- EXERCISE: Return each line, exactly as given, from the one containing "shipping: 39.99 -> none" through the end of the entries below, and skip the rest.

-- DATA SUPPLIED follows --

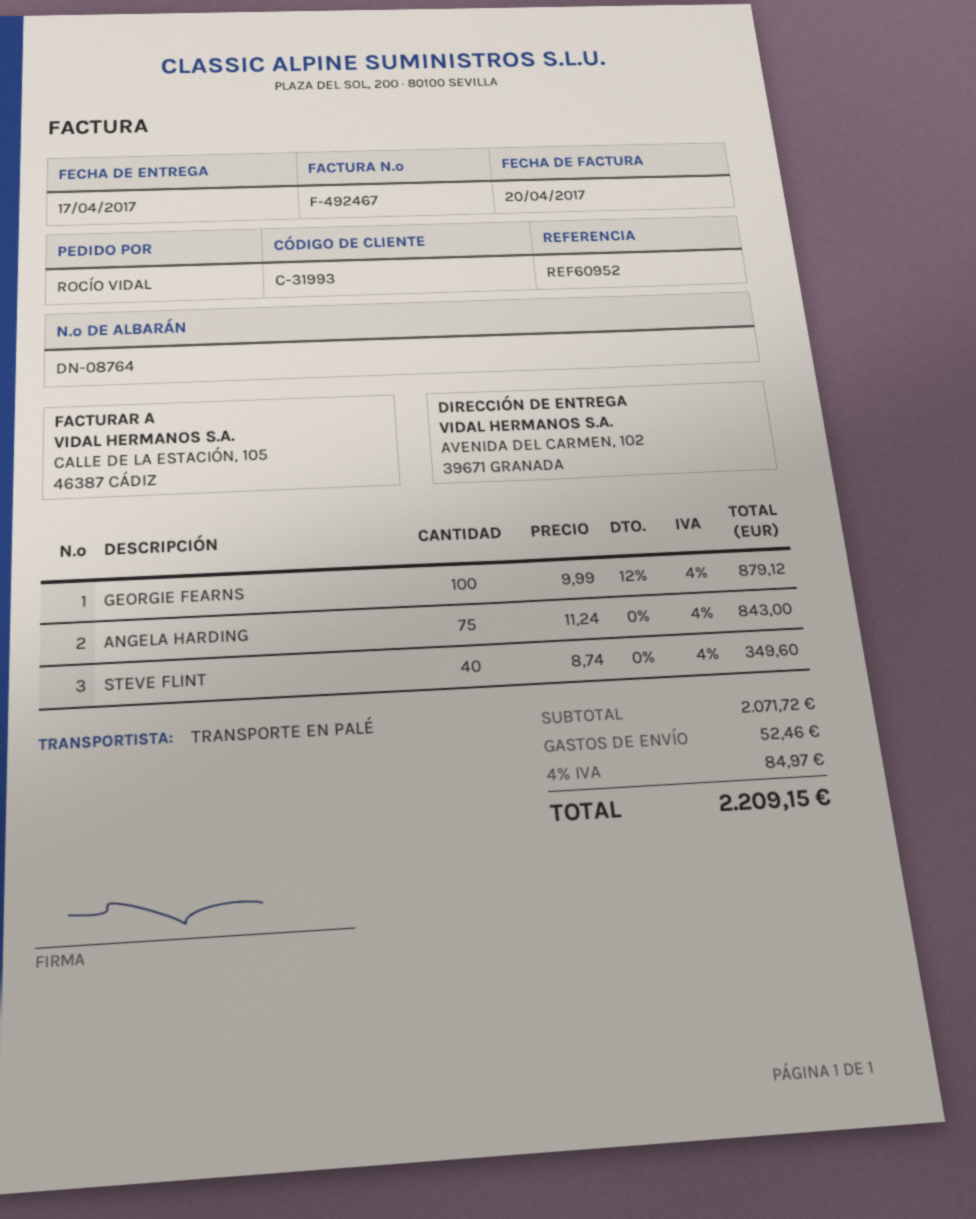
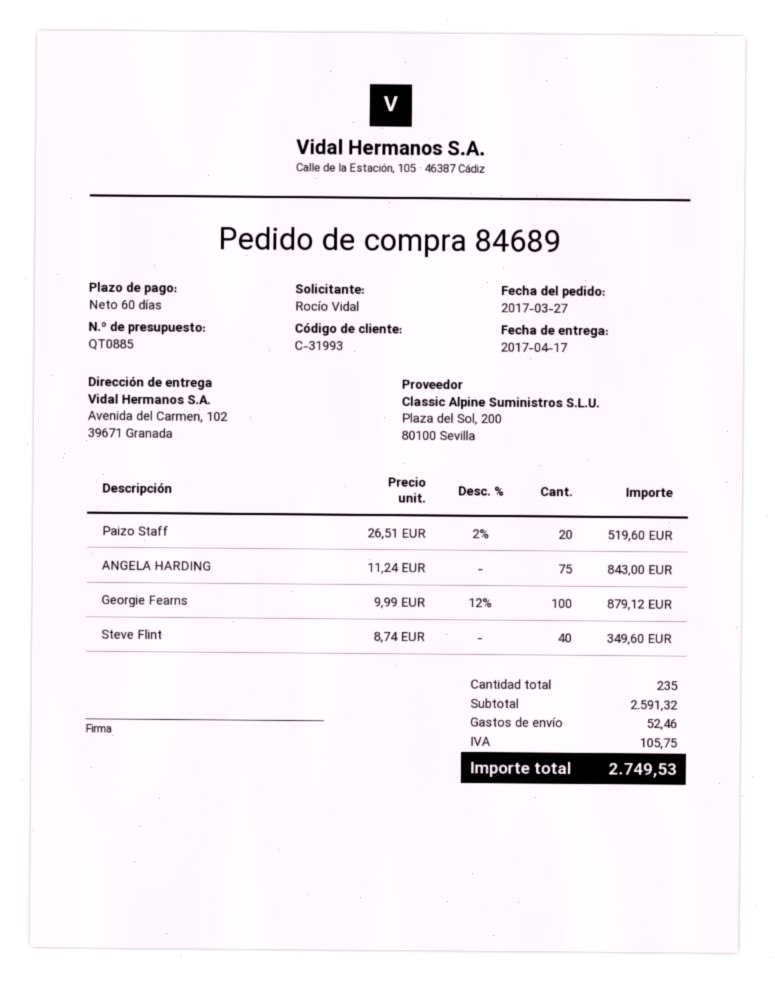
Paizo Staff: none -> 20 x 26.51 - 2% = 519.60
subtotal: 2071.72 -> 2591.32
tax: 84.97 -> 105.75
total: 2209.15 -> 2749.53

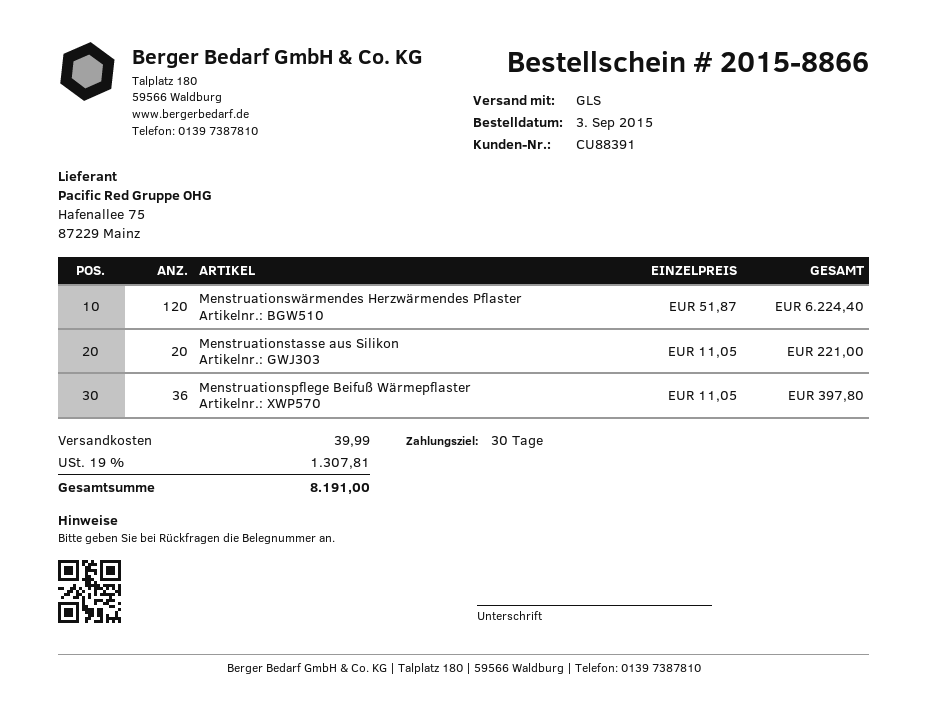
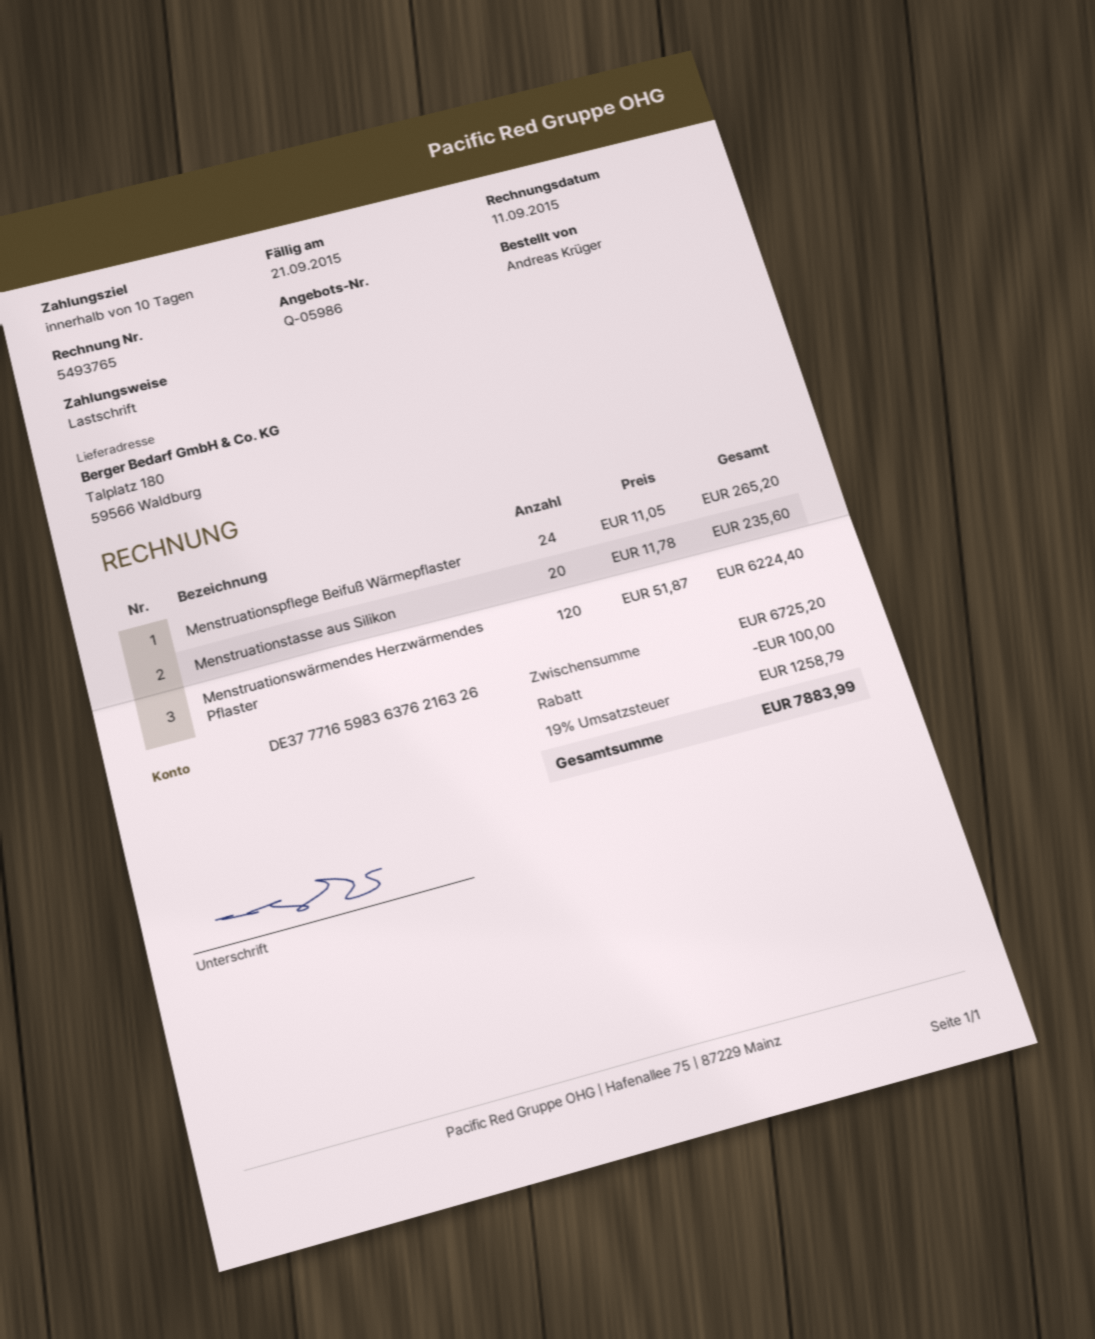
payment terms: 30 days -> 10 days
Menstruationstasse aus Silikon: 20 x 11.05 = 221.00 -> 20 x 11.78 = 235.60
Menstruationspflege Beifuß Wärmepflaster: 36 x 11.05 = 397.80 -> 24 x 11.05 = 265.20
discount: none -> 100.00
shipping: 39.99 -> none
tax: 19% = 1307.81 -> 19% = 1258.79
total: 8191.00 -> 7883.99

-- DATA SUPPLIED concluded --

- EXPECTED OUTPUT:
shipping: 39.99 -> none
tax: 19% = 1307.81 -> 19% = 1258.79
total: 8191.00 -> 7883.99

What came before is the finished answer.